ACTION ITEM :: The data must be reproduced verbatim; images are to be omitted.

[Front-end code change data]
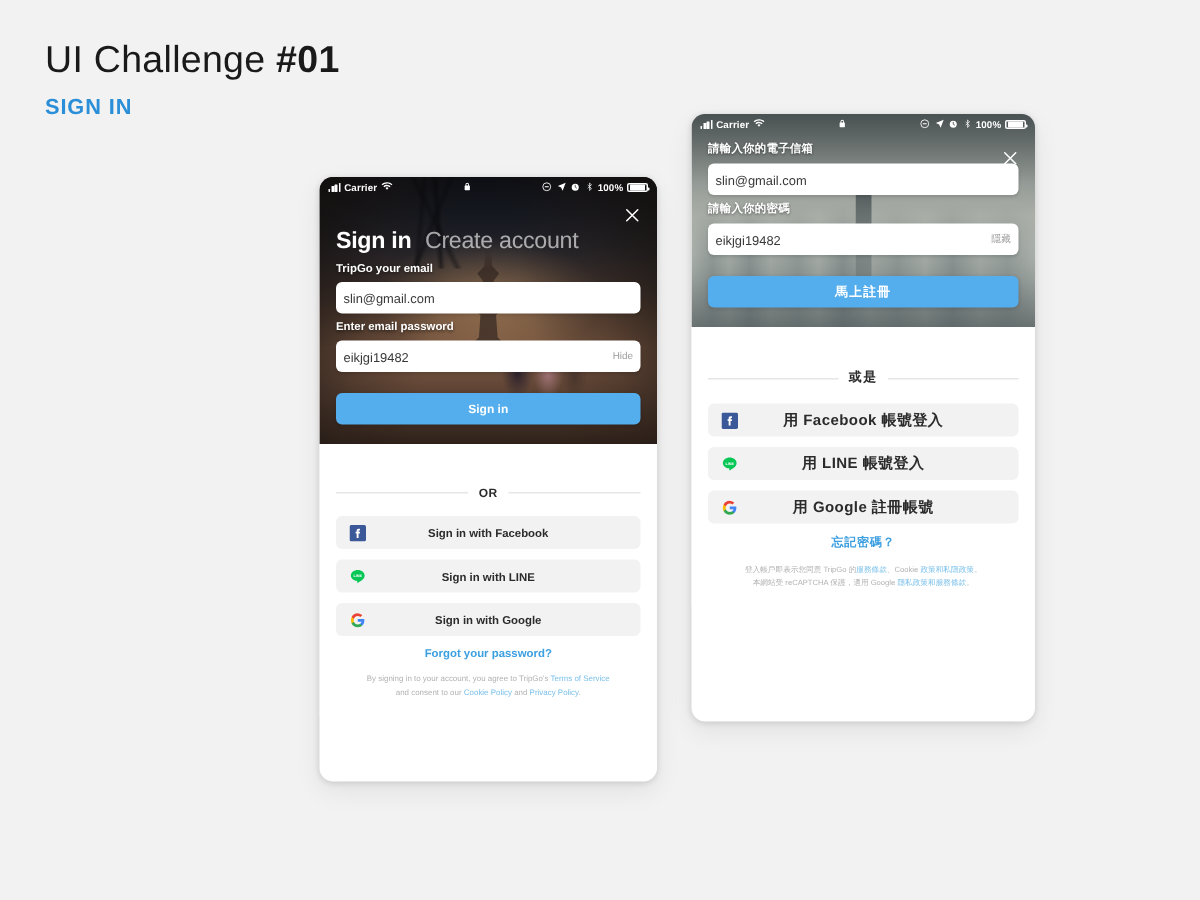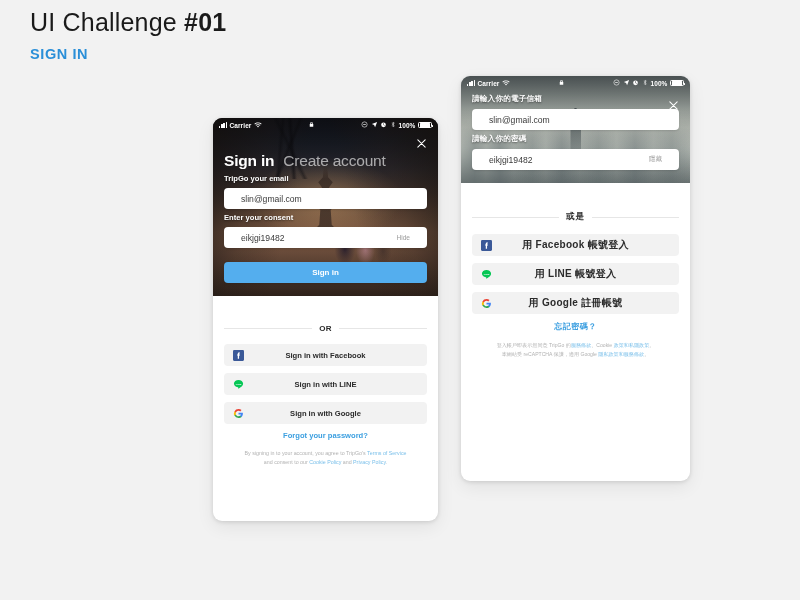--- a/index.html
+++ b/index.html
@@ -5,21 +5,21 @@
   * { box-sizing: border-box; margin: 0; padding: 0; }
   html, body {
     width: 800px; height: 600px;
     background: #f2f2f2;
     font-family: "Liberation Sans", sans-serif;
     overflow: hidden;
   }
   .canvas { position: relative; width: 800px; height: 600px; background: #f2f2f2; }
 
   
-  .heading { position: absolute; left: 30px; top: 9px; }
+  .heading { position: absolute; left: 30px; top: 27px; }
   .heading h1 {
     font-size: 25px; font-weight: 400; color: #1a1a1a;
     letter-spacing: .2px; line-height: 1.1;
   }
   .heading h1 .bold { font-weight: 700; }
   .heading h2 {
     margin-top: 9px;
     font-size: 14.5px; font-weight: 700; color: #2a8fd8;
     letter-spacing: .6px;
   }
@@ -154,21 +154,21 @@
   .zh .tab-active, .zh .tab-inactive { font-size: 16px; letter-spacing: 1.2px; }
 
   .field { margin-top: 4px; }
   .field-label {
     color: #fff; font-size: 7.6px; font-weight: 700;
     text-shadow: 0 1px 2px rgba(0,0,0,.45); margin-bottom: 5px;
   }
   .zh .field-label { font-size: 7.6px; letter-spacing: .2px; }
   .input-box {
     background: #fff; border-radius: 4px; height: 21px;
-    display: flex; align-items: center; padding: 0 17px;
+    display: flex; align-items: center; padding: 0 5px;
     box-shadow: 0 1px 2px rgba(0,0,0,.12);
   }
   .input-value { flex: 1; font-size: 8.6px; color: #3a3a3a; }
   .input-toggle { font-size: 6.6px; color: #9b9b9b; cursor: pointer; }
 
   .primary-btn {
     margin-top: 14px; height: 21px; border-radius: 4px;
     background: #54aeee; color: #fff;
     display: flex; align-items: center; justify-content: center;
     font-size: 8px; font-weight: 700; cursor: pointer;
@@ -297,21 +297,21 @@
         </div>
 
         <div class="field">
           <div class="field-label">TripGo your email</div>
           <div class="input-box">
             <span class="input-value">slin@gmail.com</span>
           </div>
         </div>
 
         <div class="field">
-          <div class="field-label">Enter your consent</div>
+          <div class="field-label">Enter email password</div>
           <div class="input-box">
             <span class="input-value">eikjgi19482</span>
             <span class="input-toggle">Hide</span>
           </div>
         </div>
 
         <div class="primary-btn">Sign in</div>
       </div>
     </div>
 
@@ -440,20 +440,21 @@
         </div>
 
         <div class="field">
           <div class="field-label">請輸入你的密碼</div>
           <div class="input-box">
             <span class="input-value">eikjgi19482</span>
             <span class="input-toggle">隱藏</span>
           </div>
         </div>
 
+        <div class="primary-btn">馬上註冊</div>
       </div>
     </div>
 
     <div class="sheet">
       <div class="divider">
         <span class="rule"></span>
         <span class="dtext">或是</span>
         <span class="rule"></span>
       </div>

RESPONSE TO THE TASK ::
--- a/index.html
+++ b/index.html
@@ -5,21 +5,21 @@
   * { box-sizing: border-box; margin: 0; padding: 0; }
   html, body {
     width: 800px; height: 600px;
     background: #f2f2f2;
     font-family: "Liberation Sans", sans-serif;
     overflow: hidden;
   }
   .canvas { position: relative; width: 800px; height: 600px; background: #f2f2f2; }
 
   
-  .heading { position: absolute; left: 30px; top: 9px; }
+  .heading { position: absolute; left: 30px; top: 27px; }
   .heading h1 {
     font-size: 25px; font-weight: 400; color: #1a1a1a;
     letter-spacing: .2px; line-height: 1.1;
   }
   .heading h1 .bold { font-weight: 700; }
   .heading h2 {
     margin-top: 9px;
     font-size: 14.5px; font-weight: 700; color: #2a8fd8;
     letter-spacing: .6px;
   }
@@ -154,21 +154,21 @@
   .zh .tab-active, .zh .tab-inactive { font-size: 16px; letter-spacing: 1.2px; }
 
   .field { margin-top: 4px; }
   .field-label {
     color: #fff; font-size: 7.6px; font-weight: 700;
     text-shadow: 0 1px 2px rgba(0,0,0,.45); margin-bottom: 5px;
   }
   .zh .field-label { font-size: 7.6px; letter-spacing: .2px; }
   .input-box {
     background: #fff; border-radius: 4px; height: 21px;
-    display: flex; align-items: center; padding: 0 17px;
+    display: flex; align-items: center; padding: 0 5px;
     box-shadow: 0 1px 2px rgba(0,0,0,.12);
   }
   .input-value { flex: 1; font-size: 8.6px; color: #3a3a3a; }
   .input-toggle { font-size: 6.6px; color: #9b9b9b; cursor: pointer; }
 
   .primary-btn {
     margin-top: 14px; height: 21px; border-radius: 4px;
     background: #54aeee; color: #fff;
     display: flex; align-items: center; justify-content: center;
     font-size: 8px; font-weight: 700; cursor: pointer;
@@ -297,21 +297,21 @@
         </div>
 
         <div class="field">
           <div class="field-label">TripGo your email</div>
           <div class="input-box">
             <span class="input-value">slin@gmail.com</span>
           </div>
         </div>
 
         <div class="field">
-          <div class="field-label">Enter your consent</div>
+          <div class="field-label">Enter email password</div>
           <div class="input-box">
             <span class="input-value">eikjgi19482</span>
             <span class="input-toggle">Hide</span>
           </div>
         </div>
 
         <div class="primary-btn">Sign in</div>
       </div>
     </div>
 
@@ -440,20 +440,21 @@
         </div>
 
         <div class="field">
           <div class="field-label">請輸入你的密碼</div>
           <div class="input-box">
             <span class="input-value">eikjgi19482</span>
             <span class="input-toggle">隱藏</span>
           </div>
         </div>
 
+        <div class="primary-btn">馬上註冊</div>
       </div>
     </div>
 
     <div class="sheet">
       <div class="divider">
         <span class="rule"></span>
         <span class="dtext">或是</span>
         <span class="rule"></span>
       </div>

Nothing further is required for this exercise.